**Instructions to follow**
Go through the following listing and count each line that contains the string "bold"; the answer is that number alone.

(Beginning of Data provided)

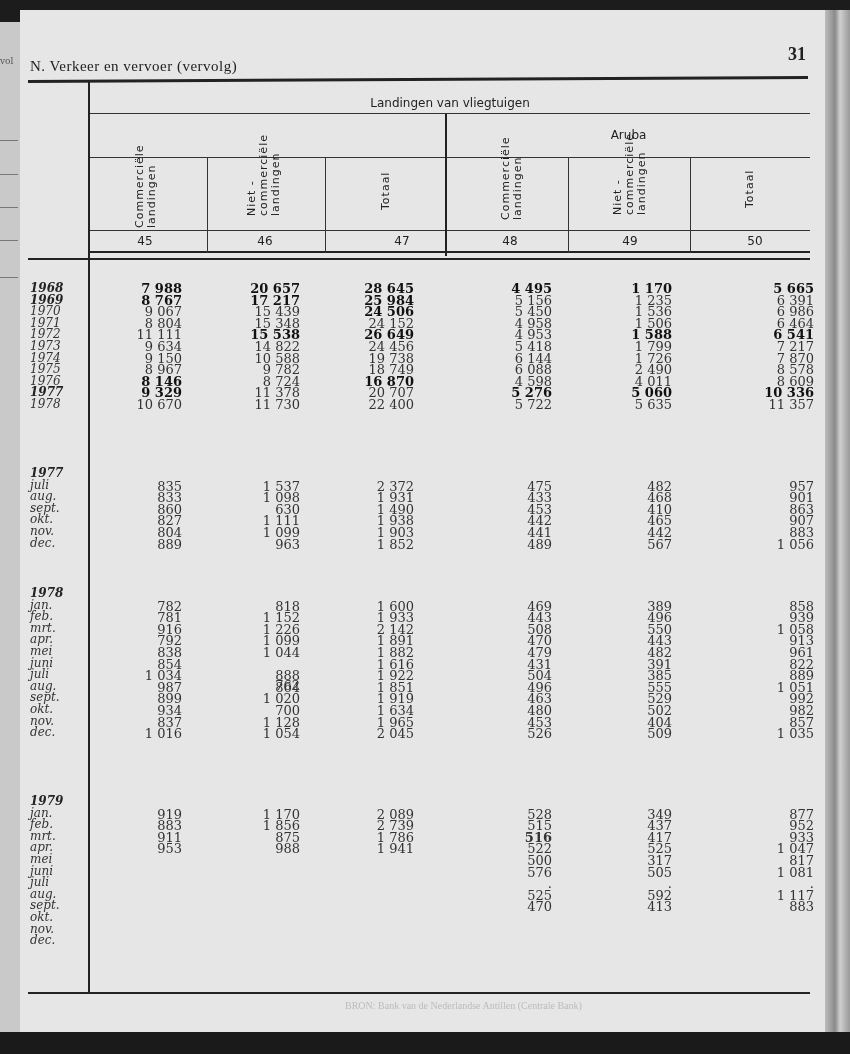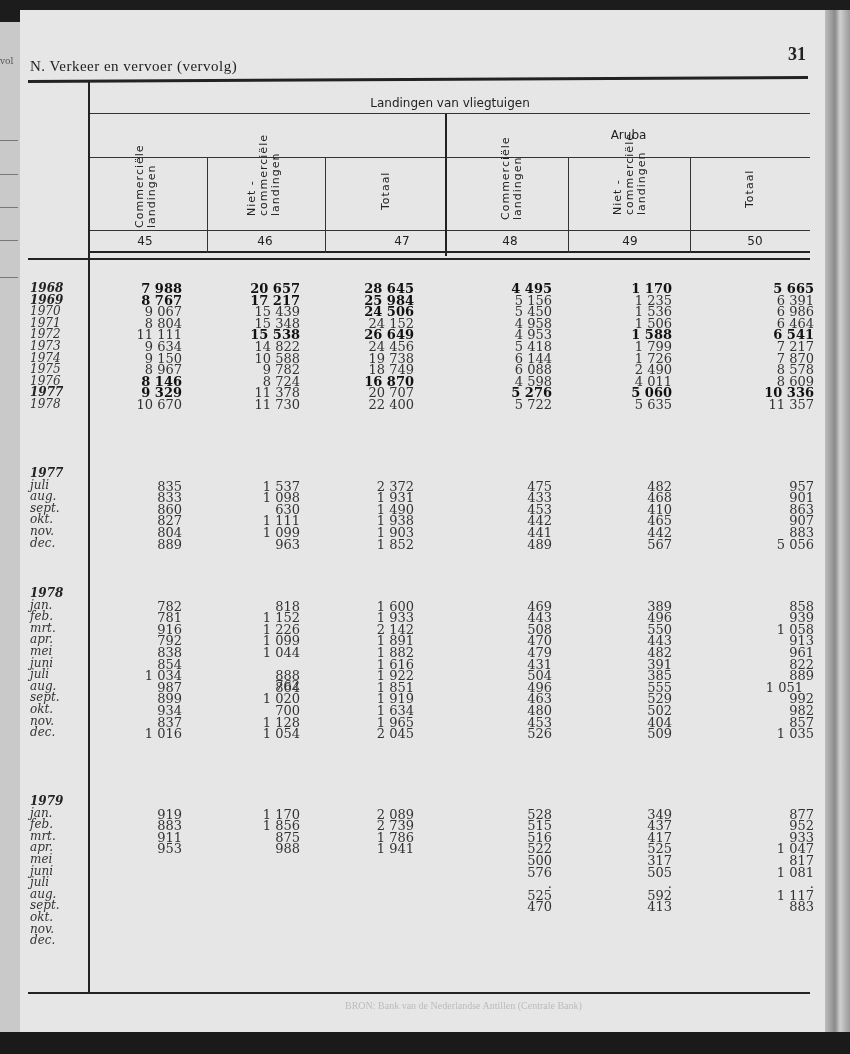--- a/index.html
+++ b/index.html
@@ -188,21 +188,21 @@
       <div class="num" style="top: 517px; right: 411px;">1 903</div>
       <div class="num" style="top: 517px; right: 273px;">441</div>
       <div class="num" style="top: 517px; right: 153px;">442</div>
       <div class="num" style="top: 517px; right: 11px;">883</div>
       <div class="rowlabel" style="top: 527.6px;">dec.</div>
       <div class="num" style="top: 528.6px; right: 643px;">889</div>
       <div class="num" style="top: 528.6px; right: 525px;">963</div>
       <div class="num" style="top: 528.6px; right: 411px;">1 852</div>
       <div class="num" style="top: 528.6px; right: 273px;">489</div>
       <div class="num" style="top: 528.6px; right: 153px;">567</div>
-      <div class="num" style="top: 528.6px; right: 11px;">5 056</div>
+      <div class="num" style="top: 528.6px; right: 11px;">1 056</div>
       <div class="rowlabel bold" style="top: 578px;">1978</div>
       <div class="rowlabel" style="top: 589.6px;">jan.</div>
       <div class="num" style="top: 590.6px; right: 643px;">782</div>
       <div class="num" style="top: 590.6px; right: 525px;">818</div>
       <div class="num" style="top: 590.6px; right: 411px;">1 600</div>
       <div class="num" style="top: 590.6px; right: 273px;">469</div>
       <div class="num" style="top: 590.6px; right: 153px;">389</div>
       <div class="num" style="top: 590.6px; right: 11px;">858</div>
       <div class="rowlabel" style="top: 601.2px;">feb.</div>
       <div class="num" style="top: 602.2px; right: 643px;">781</div>
@@ -245,21 +245,21 @@
       <div class="num" style="top: 660.2px; right: 411px;">1 922</div>
       <div class="num" style="top: 660.2px; right: 273px;">504</div>
       <div class="num" style="top: 660.2px; right: 153px;">385</div>
       <div class="num" style="top: 660.2px; right: 11px;">889</div>
       <div class="rowlabel" style="top: 670.8px;">aug.</div>
       <div class="num" style="top: 671.8px; right: 643px;">987</div>
       <div class="num" style="top: 671.8px; right: 525px;">864</div>
       <div class="num" style="top: 671.8px; right: 411px;">1 851</div>
       <div class="num" style="top: 671.8px; right: 273px;">496</div>
       <div class="num" style="top: 671.8px; right: 153px;">555</div>
-      <div class="num" style="top: 671.8px; right: 22px;">1 051</div>
+      <div class="num" style="top: 671.8px; right: 11px;">1 051</div>
       <div class="rowlabel" style="top: 682.4px;">sept.</div>
       <div class="num" style="top: 683.4px; right: 643px;">899</div>
       <div class="num" style="top: 683.4px; right: 525px;">1 020</div>
       <div class="num" style="top: 683.4px; right: 411px;">1 919</div>
       <div class="num" style="top: 683.4px; right: 273px;">463</div>
       <div class="num" style="top: 683.4px; right: 153px;">529</div>
       <div class="num" style="top: 683.4px; right: 11px;">992</div>
       <div class="rowlabel" style="top: 694px;">okt.</div>
       <div class="num" style="top: 695px; right: 643px;">934</div>
       <div class="num" style="top: 695px; right: 525px;">700</div>
@@ -293,21 +293,21 @@
       <div class="num" style="top: 810.2px; right: 643px;">883</div>
       <div class="num" style="top: 810.2px; right: 525px;">1 856</div>
       <div class="num" style="top: 810.2px; right: 411px;">2 739</div>
       <div class="num" style="top: 810.2px; right: 273px;">515</div>
       <div class="num" style="top: 810.2px; right: 153px;">437</div>
       <div class="num" style="top: 810.2px; right: 11px;">952</div>
       <div class="rowlabel" style="top: 820.8px;">mrt.</div>
       <div class="num" style="top: 821.8px; right: 643px;">911</div>
       <div class="num" style="top: 821.8px; right: 525px;">875</div>
       <div class="num" style="top: 821.8px; right: 411px;">1 786</div>
-      <div class="num" style="top: 821.8px; right: 273px;">516</div>
+      <div class="num" style="top: 821.8px; right: 273px; font-weight: bold;">516</div>
       <div class="num" style="top: 821.8px; right: 153px;">417</div>
       <div class="num" style="top: 821.8px; right: 11px;">933</div>
       <div class="rowlabel" style="top: 832.4px;">apr.</div>
       <div class="num" style="top: 833.4px; right: 643px;">953</div>
       <div class="num" style="top: 833.4px; right: 525px;">988</div>
       <div class="num" style="top: 833.4px; right: 411px;">1 941</div>
       <div class="num" style="top: 833.4px; right: 273px;">522</div>
       <div class="num" style="top: 833.4px; right: 153px;">525</div>
       <div class="num" style="top: 833.4px; right: 11px;">1 047</div>
       <div class="rowlabel" style="top: 844px;">mei</div>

(End of Data provided)

**Task result**
2